Una fuerte tormenta invernal afecta a Nueva York y a varios estados del noreste de Estados Unidos, provocando interrupciones en el transporte aéreo y terrestre, además de cortes de energía en distintos puntos de la región.
El fenómeno, acompañado de intensas nevadas, ráfagas de viento y temperaturas extremas, obligó a declarar estados de emergencia en varias jurisdicciones.
Advertencia sobre el aislamiento de la ciudad
En medio del avance del sistema climático, se advirtió que “nadie va a entrar o salir de la ciudad de Nueva York”, en referencia a los cierres preventivos de accesos, autopistas y puentes.

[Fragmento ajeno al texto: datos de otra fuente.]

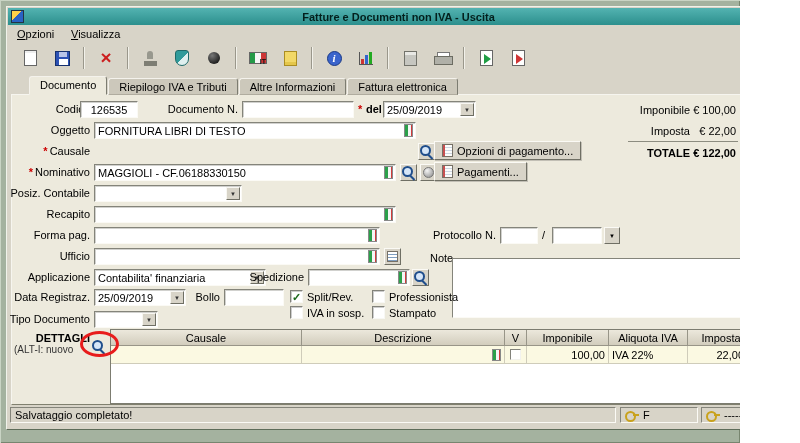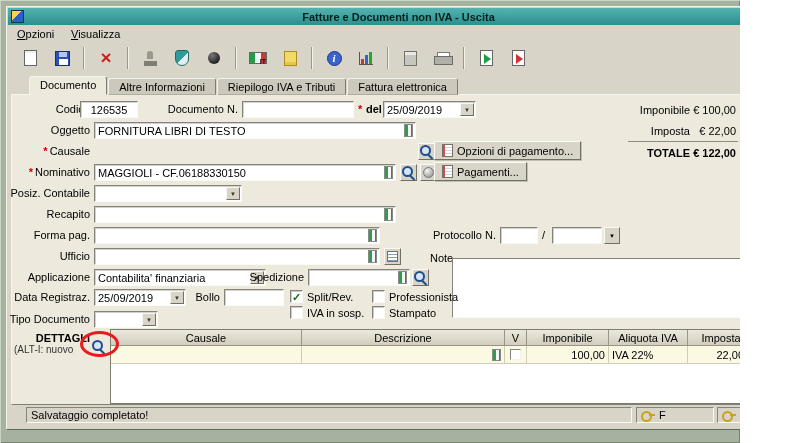"Altre Informazioni" div.tab { order: before "Riepilogo IVA e Tributi" -> after "Riepilogo IVA e Tributi" }
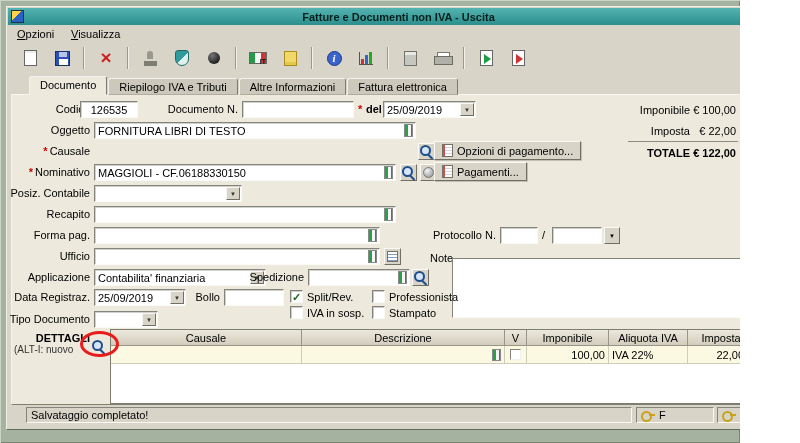"Salvataggio completato!" .sp { margin-left: 16px -> none }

El pronosticador principal del Centro de Predicción Meteorológica, Brian Hurley, calificó la tormenta como potencialmente paralizante para amplias zonas del noreste.

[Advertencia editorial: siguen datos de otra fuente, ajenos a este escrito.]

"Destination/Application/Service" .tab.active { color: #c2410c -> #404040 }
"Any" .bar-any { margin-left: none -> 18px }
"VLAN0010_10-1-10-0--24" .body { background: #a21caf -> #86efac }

Por su parte, el alcalde de Nueva York, Eric Adams, y la gobernadora Kathy Hochul informaron sobre medidas extraordinarias para enfrentar el impacto del temporal.

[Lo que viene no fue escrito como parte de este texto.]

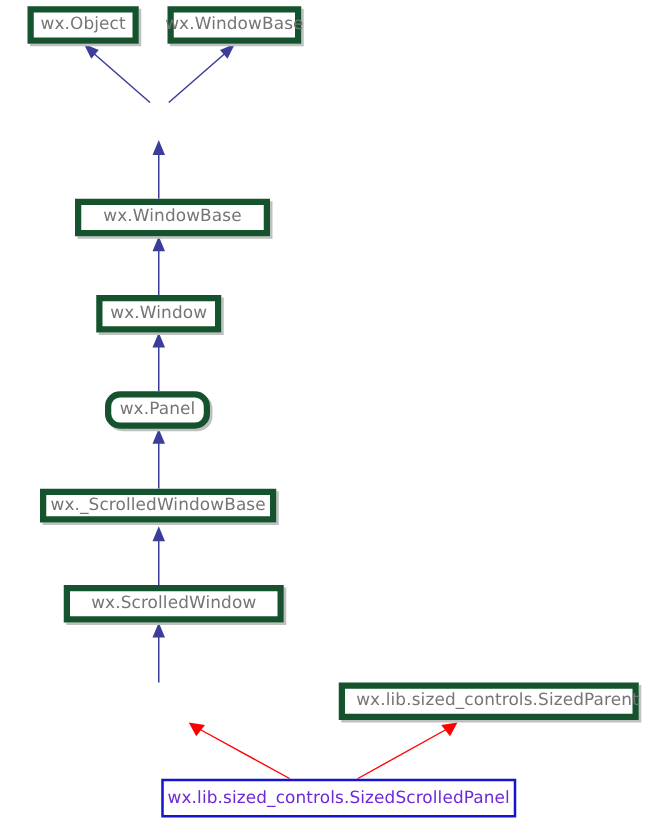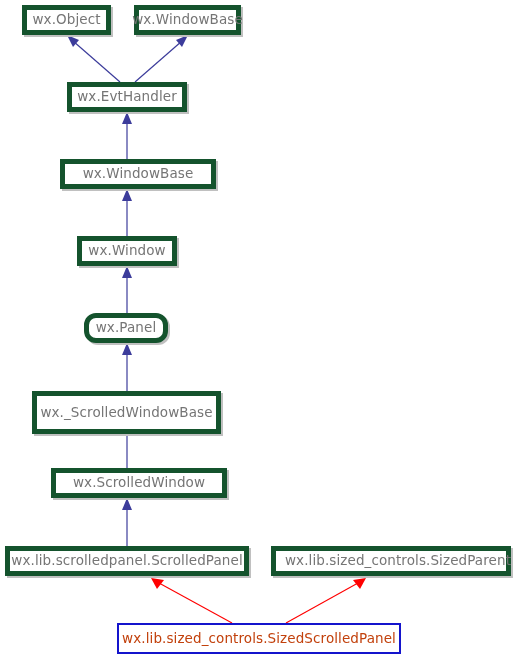"wx.EvtHandler" div.node { html: <div> <span>wx.EvtHandler</span> </div> -> none }
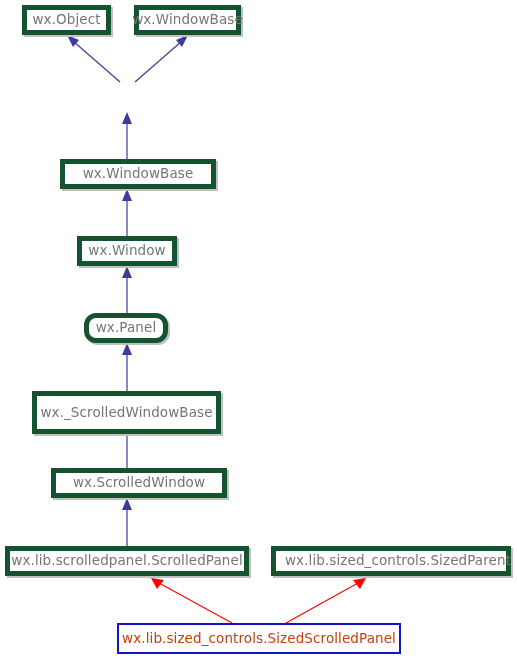"wx._ScrolledWindowBase" div.node { height: 43px -> 27px }
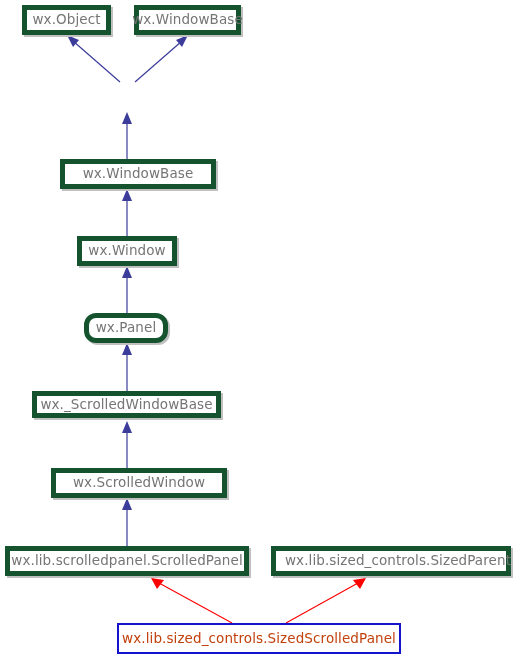"wx.lib.scrolledpanel.ScrolledPanel" div.node { html: <div> <span>wx.lib.scrolledpanel.ScrolledPanel</span> </div> -> none }
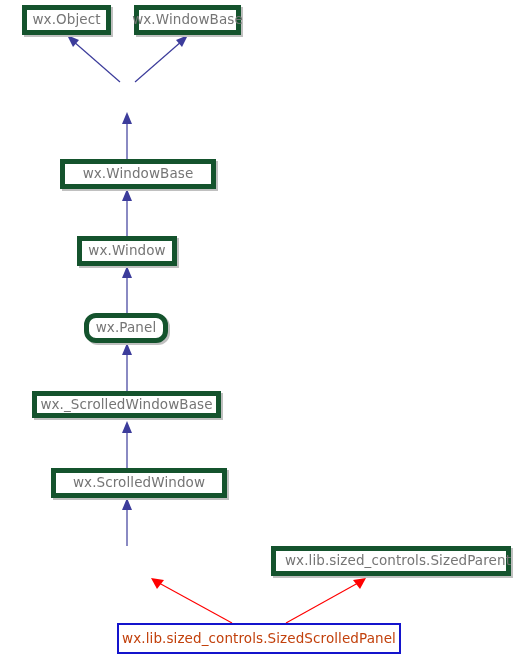"wx.lib.sized_controls.SizedScrolledPanel" .node.highlight { color: #c2410c -> #6d28d9; margin-left: none -> 12px }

Más de 10.000 vuelos cancelados y transporte restringido
De acuerdo con datos de FlightAware, más de 10.000 vuelos fueron cancelados en Estados Unidos, con mayor concentración en aeropuertos de Nueva York, Boston y Filadelfia.

El sistema de trenes y autobuses registró demoras y suspensiones, mientras que algunas líneas ferroviarias limitaron sus servicios.
Las autoridades desplegaron a más de 100 efectivos de la Guardia Nacional y prepararon más de 2.000 equipos quitanieves para despejar rutas y arterias principales.
Acumulación de nieve y cortes de energía
Las bandas de precipitación dejaron registros de entre 5 y 7 centímetros de nieve por hora, con proyecciones que en algunas áreas podrían superar 18 a 20 pulgadas acumuladas.
Las ráfagas de viento alcanzaron cerca de 80 kilómetros por hora, reduciendo la visibilidad y generando riesgo en la red eléctrica.
Según reportes de monitoreo, más de 225.000 usuarios quedaron sin suministro eléctrico en varios estados durante las primeras horas del lunes.